[Opening Record extracts section]

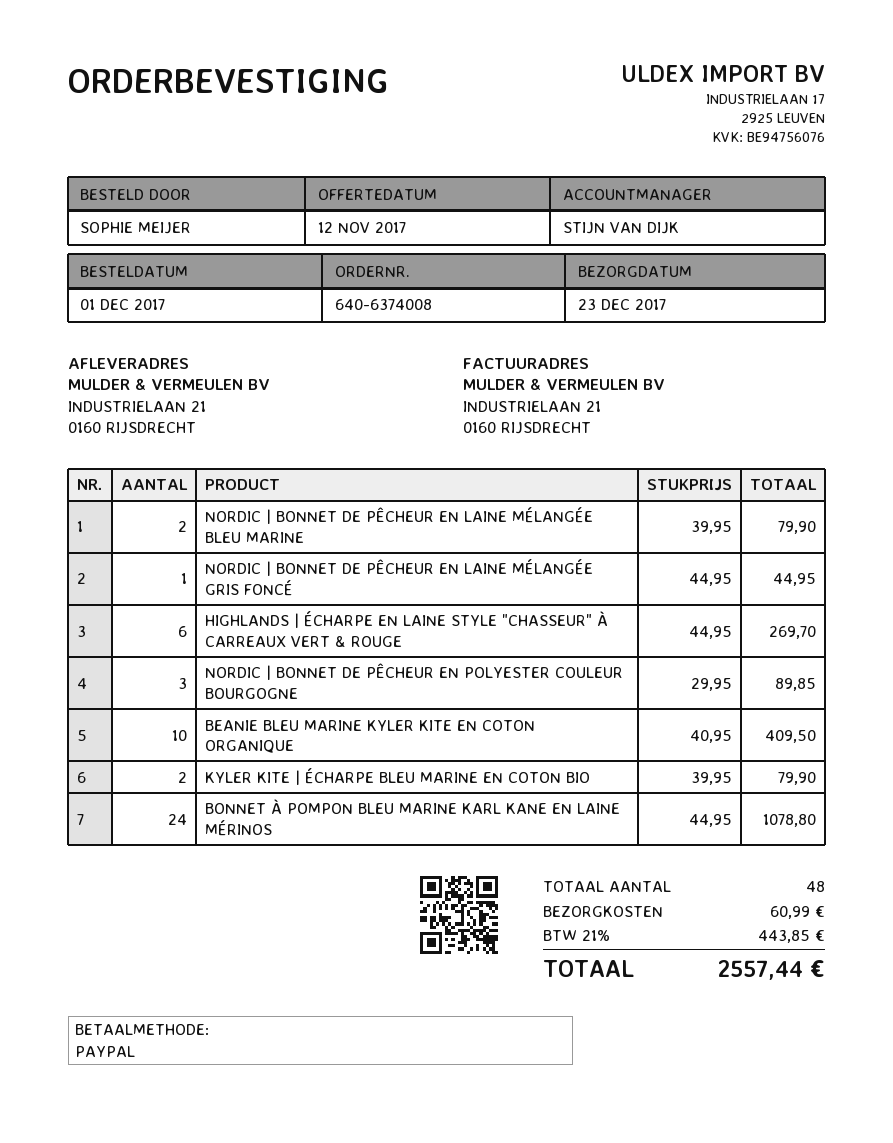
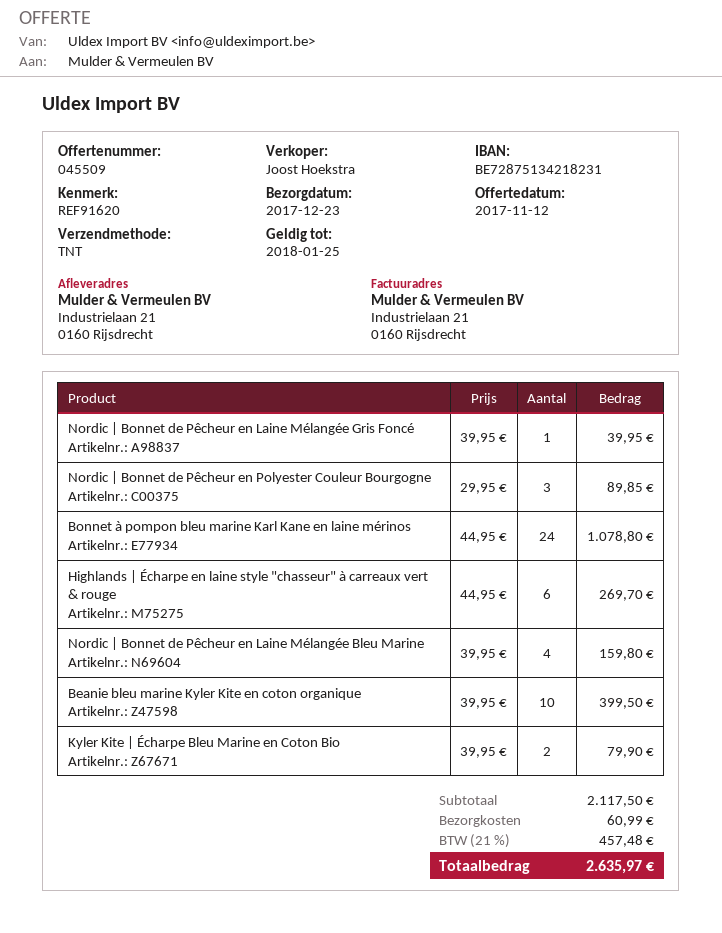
sales rep: STIJN VAN DIJK -> Joost Hoekstra
NORDIC | BONNET DE PÊCHEUR EN LAINE MÉLANGÉE BLEU MARINE: 2 x 39.95 = 79.90 -> 4 x 39.95 = 159.80
NORDIC | BONNET DE PÊCHEUR EN LAINE MÉLANGÉE GRIS FONCÉ: 1 x 44.95 = 44.95 -> 1 x 39.95 = 39.95
BEANIE BLEU MARINE KYLER KITE EN COTON ORGANIQUE: 10 x 40.95 = 409.50 -> 10 x 39.95 = 399.50
tax: 21% = 443.85 -> 21% = 457.48
total: 2557.44 -> 2635.97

[Closing Record extracts section]

▶ Exercise brief
Show the lines above with "BONNET".

▶ Result for this exercise
NORDIC | BONNET DE PÊCHEUR EN LAINE MÉLANGÉE BLEU MARINE: 2 x 39.95 = 79.90 -> 4 x 39.95 = 159.80
NORDIC | BONNET DE PÊCHEUR EN LAINE MÉLANGÉE GRIS FONCÉ: 1 x 44.95 = 44.95 -> 1 x 39.95 = 39.95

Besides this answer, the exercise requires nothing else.